BOYNTON BEACH, FL. Back in January 2026, state inspectors walked into Boca Tanning, a tanning salon on the north end of Palm Beach County that also operates a health food counter, and found that the person running the food service side could not answer basic questions about foodborne illness, had no system to verify that employees reported when they were sick, and kept no written plan for what to do if a customer vomited or had a diarrheal incident on the premises.
That last point wasn't a technicality. The inspector's notation was direct: "Food entity does not have any written procedures to address clean up procedures for accidental vomiting and diarrheal incidents."
What Inspectors Found
The January 7 inspection was a preoperational review, meaning the facility had not yet opened its food service operation to the public. The inspector documented 10 violations total. Four of them were classified as priority foundation violations, the category that addresses whether management understands and can demonstrate basic food safety knowledge.
The person in charge, the inspector noted, "was unable to correctly respond to questions relating to food borne disease and symptoms that may cause food borne disease" and "was unable to relate to conditions of restriction and exclusion." That phrase refers to the rules about when a sick employee must be kept away from food handling entirely versus when they can work in a limited capacity.
The food service area also had a reach-in cooler with no thermometer inside it, meaning there was no way to verify that cold food was being held at a safe temperature. A bulk protein powder bin on the floor was not labeled. The three-compartment sink had no drain board installed.
In the back room, storage shelves were not elevated six inches off the floor as required, and the restroom door had no self-closing mechanism, a requirement for any toilet room inside a food establishment.

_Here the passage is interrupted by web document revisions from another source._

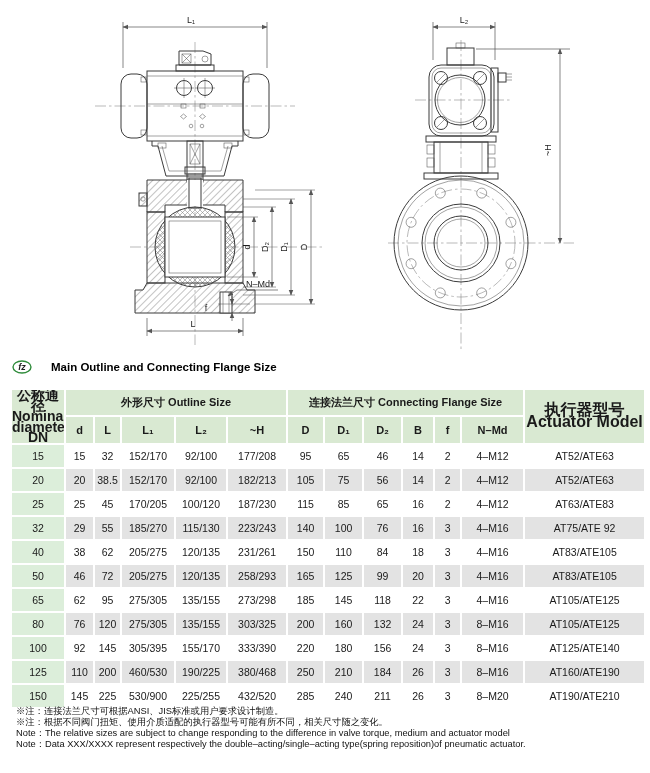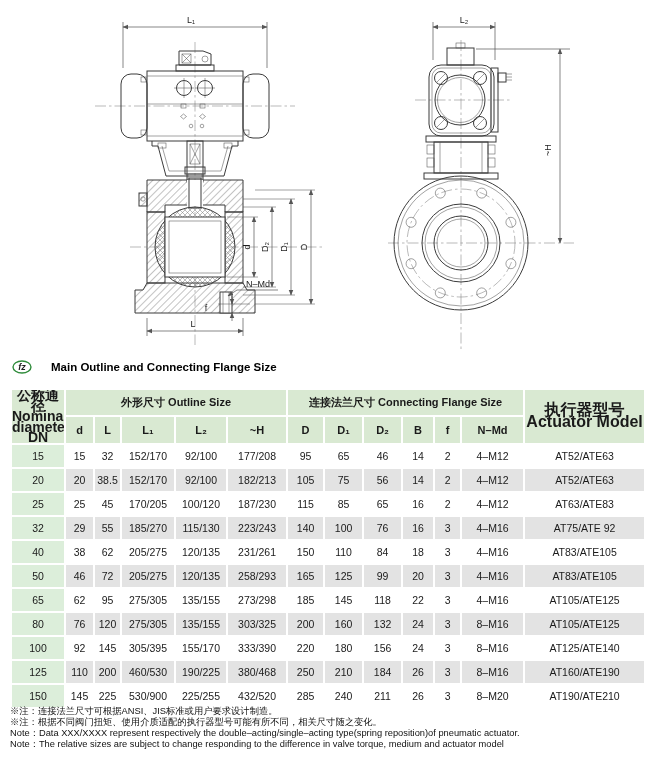--- a/index.html
+++ b/index.html
@@ -32,7 +32,7 @@
   tbody td.dn-cell{background:#dceeda}
   tr.stripe td:not(.dn-cell){background:#e3e3e3}
 
-  .notes{position:absolute;top:706px;left:10px;font-size:9.3px;line-height:11px;color:#111}
+  .notes{position:absolute;top:706px;left:16px;font-size:9.3px;line-height:11px;color:#111}
 </style>
 </head>
 <body>

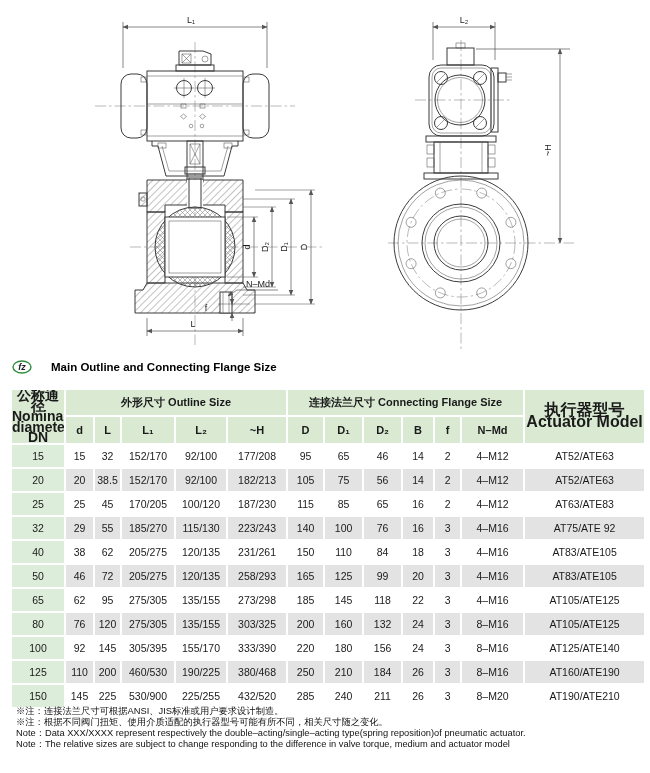--- a/index.html
+++ b/index.html
@@ -434,8 +434,8 @@
 <div class="notes">
   <div>※注：连接法兰尺寸可根据ANSI、JIS标准或用户要求设计制造。</div>
   <div>※注：根据不同阀门扭矩、使用介质适配的执行器型号可能有所不同，相关尺寸随之变化。</div>
+  <div>Note：The relative sizes are subject to change responding to the difference in valve torque, medium and actuator model</div>
   <div>Note：Data XXX/XXXX  represent respectively the double–acting/single–acting type(spring reposition)of pneumatic actuator.</div>
-  <div>Note：The relative sizes are subject to change responding to the difference in valve torque, medium and actuator model</div>
 </div>
 
 </body></html>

None of the 10 violations were corrected during the inspection.
What These Violations Mean
The four priority foundation violations at Boca Tanning all point to the same underlying gap: the person responsible for food safety at this location did not demonstrate that they understood how foodborne illness spreads, or what to do when it does.

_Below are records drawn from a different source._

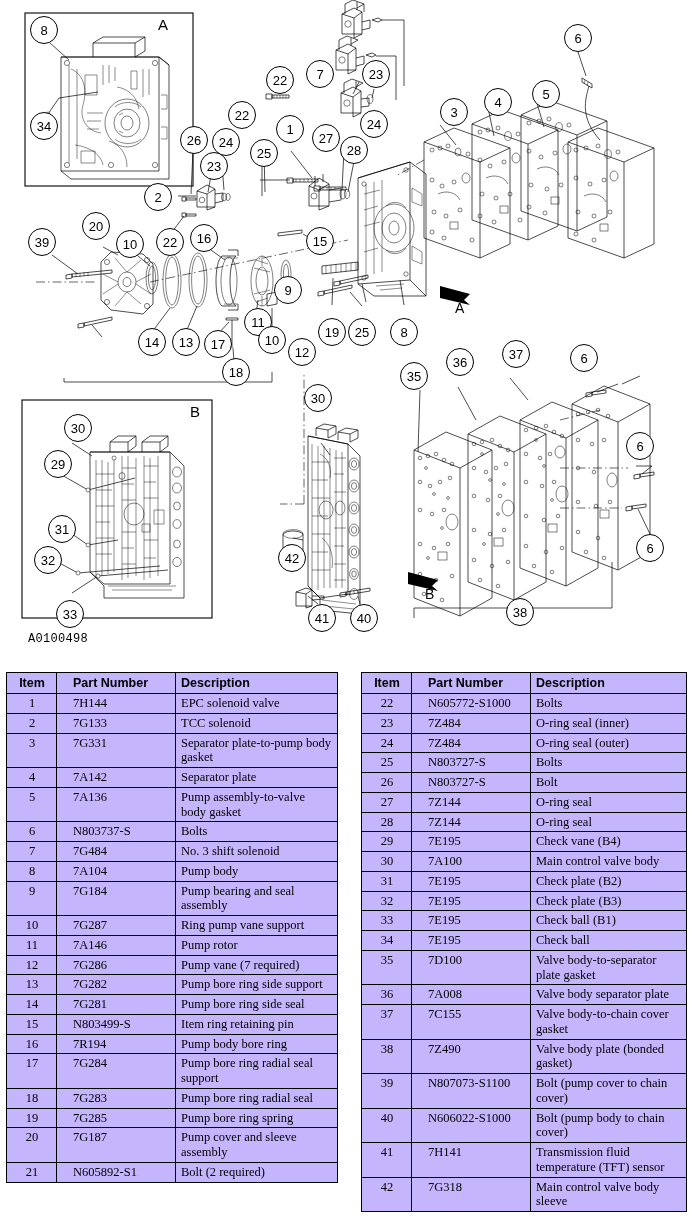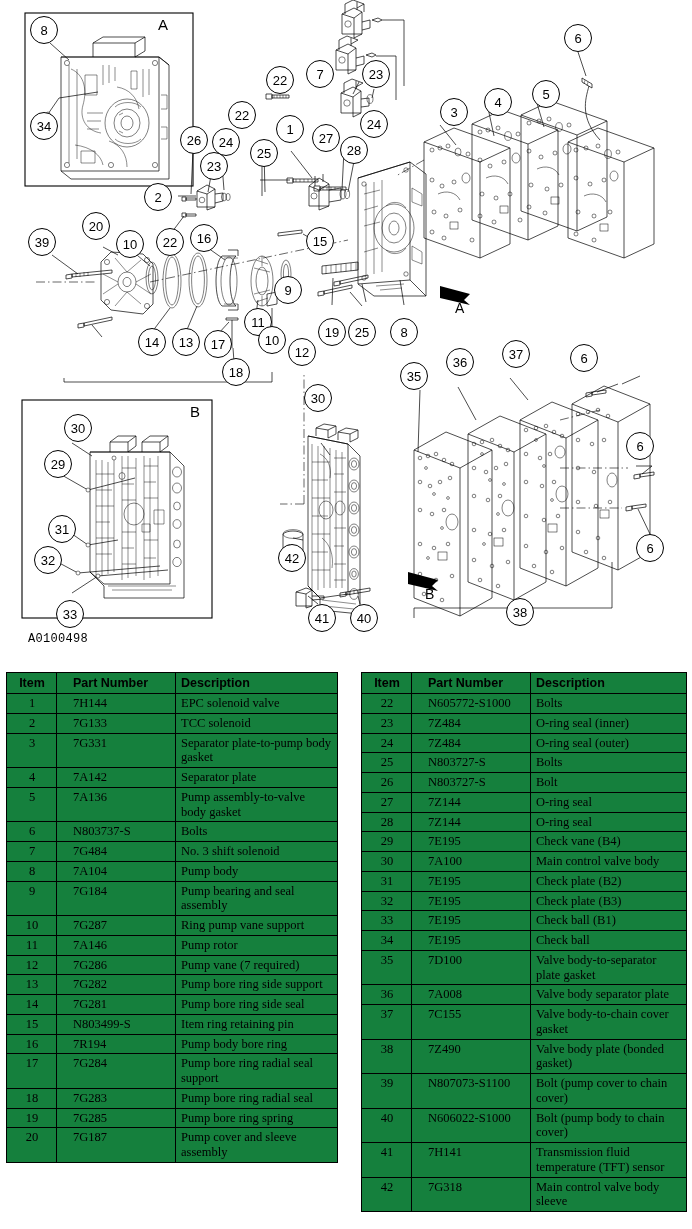--- a/index.html
+++ b/index.html
@@ -37,7 +37,7 @@
   .tables{position:absolute;left:0;top:672px;width:692px;}
   table{
     border-collapse:collapse;position:absolute;top:0;
-    background:#15803d;
+    background:#c4b5fd;
   }
   table.left{left:6px;width:332px;}
   table.right{left:361px;width:326px;}

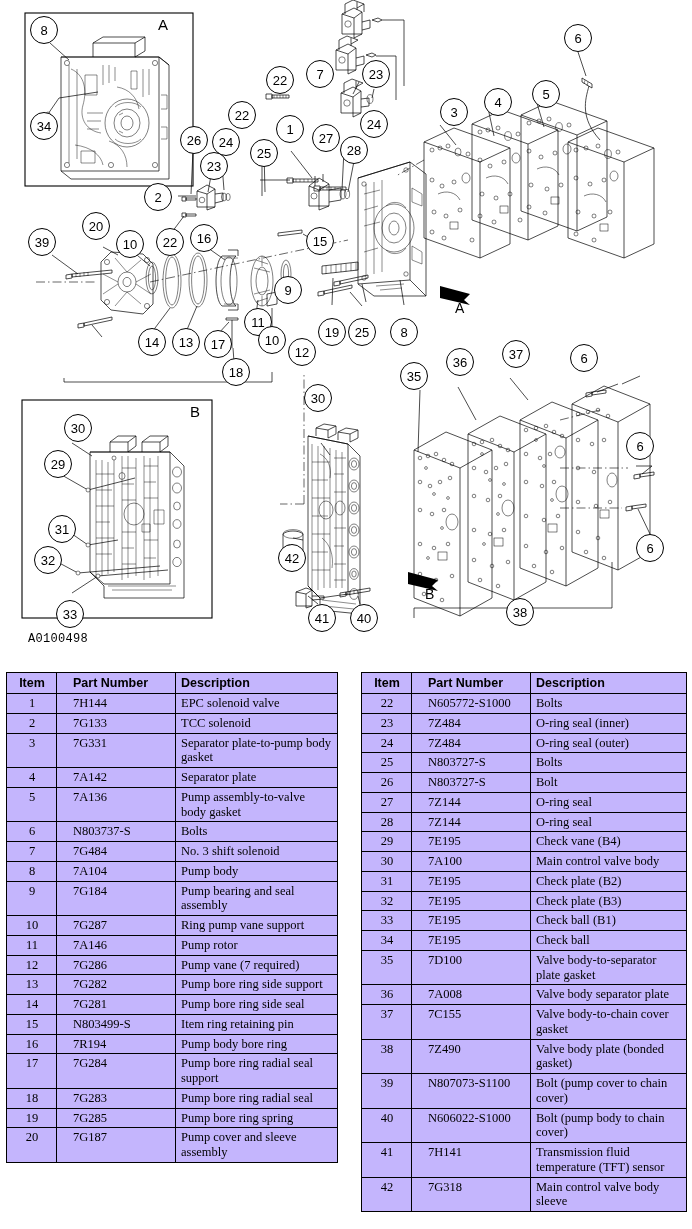--- a/index.html
+++ b/index.html
@@ -850,6 +850,11 @@
           <td class="c-part">7G187</td>
           <td>Pump cover and sleeve assembly</td>
         </tr>
+        <tr>
+          <td class="c-item">21</td>
+          <td class="c-part">N605892-S1</td>
+          <td>Bolt (2 required)</td>
+        </tr>
       </tbody>
   </table>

That matters in a concrete way. When an employee comes to work sick with norovirus or Salmonella and no one in management knows the rules about restriction and exclusion, that employee may handle food, touch surfaces, and interact with customers while infectious. The inspector's finding that employees were not informed "in a verifiable manner" to report illness means there was no documented system, no posted policy, no signed acknowledgment, nothing a manager could point to as evidence the message had been received.
The missing vomiting and diarrheal incident procedures compound that risk. Norovirus, one of the most common causes of foodborne illness outbreaks in retail food settings, spreads through contact with contaminated surfaces. The cleanup protocol for a vomiting incident requires specific steps, specific products, and specific disposal procedures. Without a written plan, staff improvise, and improvisation in that situation can spread contamination rather than contain it.

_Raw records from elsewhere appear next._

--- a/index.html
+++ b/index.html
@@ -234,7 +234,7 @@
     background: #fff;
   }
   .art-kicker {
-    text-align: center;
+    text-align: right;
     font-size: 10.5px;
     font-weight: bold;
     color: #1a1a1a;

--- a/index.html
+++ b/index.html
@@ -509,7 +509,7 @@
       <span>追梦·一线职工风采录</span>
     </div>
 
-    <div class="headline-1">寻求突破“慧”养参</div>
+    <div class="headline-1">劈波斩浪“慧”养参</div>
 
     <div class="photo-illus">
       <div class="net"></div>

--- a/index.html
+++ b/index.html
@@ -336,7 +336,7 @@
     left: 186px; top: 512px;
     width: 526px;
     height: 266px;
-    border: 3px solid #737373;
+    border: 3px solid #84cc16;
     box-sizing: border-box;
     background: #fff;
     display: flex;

The absent sanitizer test kit is a separate problem. Without a test kit, there is no way to confirm that the three-compartment sink's sanitizing solution is at a concentration strong enough to actually kill pathogens on food-contact surfaces. A solution that is too weak looks exactly like one that is effective.
The Longer Record
The January inspection was a preoperational review, the first inspection on record for Boca Tanning's food service operation. The facility had not yet opened to the public, which means the violations documented here represent the baseline condition at the moment the state first evaluated it.
A first inspection with zero priority violations and a handful of basic issues would be unremarkable for a new food operation. What makes this one notable is that four of the ten violations were priority foundation findings, the category specifically tied to management knowledge and food safety culture. Those are not equipment gaps or construction oversights. They reflect what the person in charge knew and did not know on the day inspectors arrived.
The facility met preoperational inspection requirements despite the violations, which is the state's determination that it could proceed toward opening. That determination does not mean the violations were resolved. The inspection record shows zero violations corrected on site.
The bulk protein powder bin in the food service area remained unlabeled when the inspector left. Customers purchasing from that bin had no way to know what they were buying.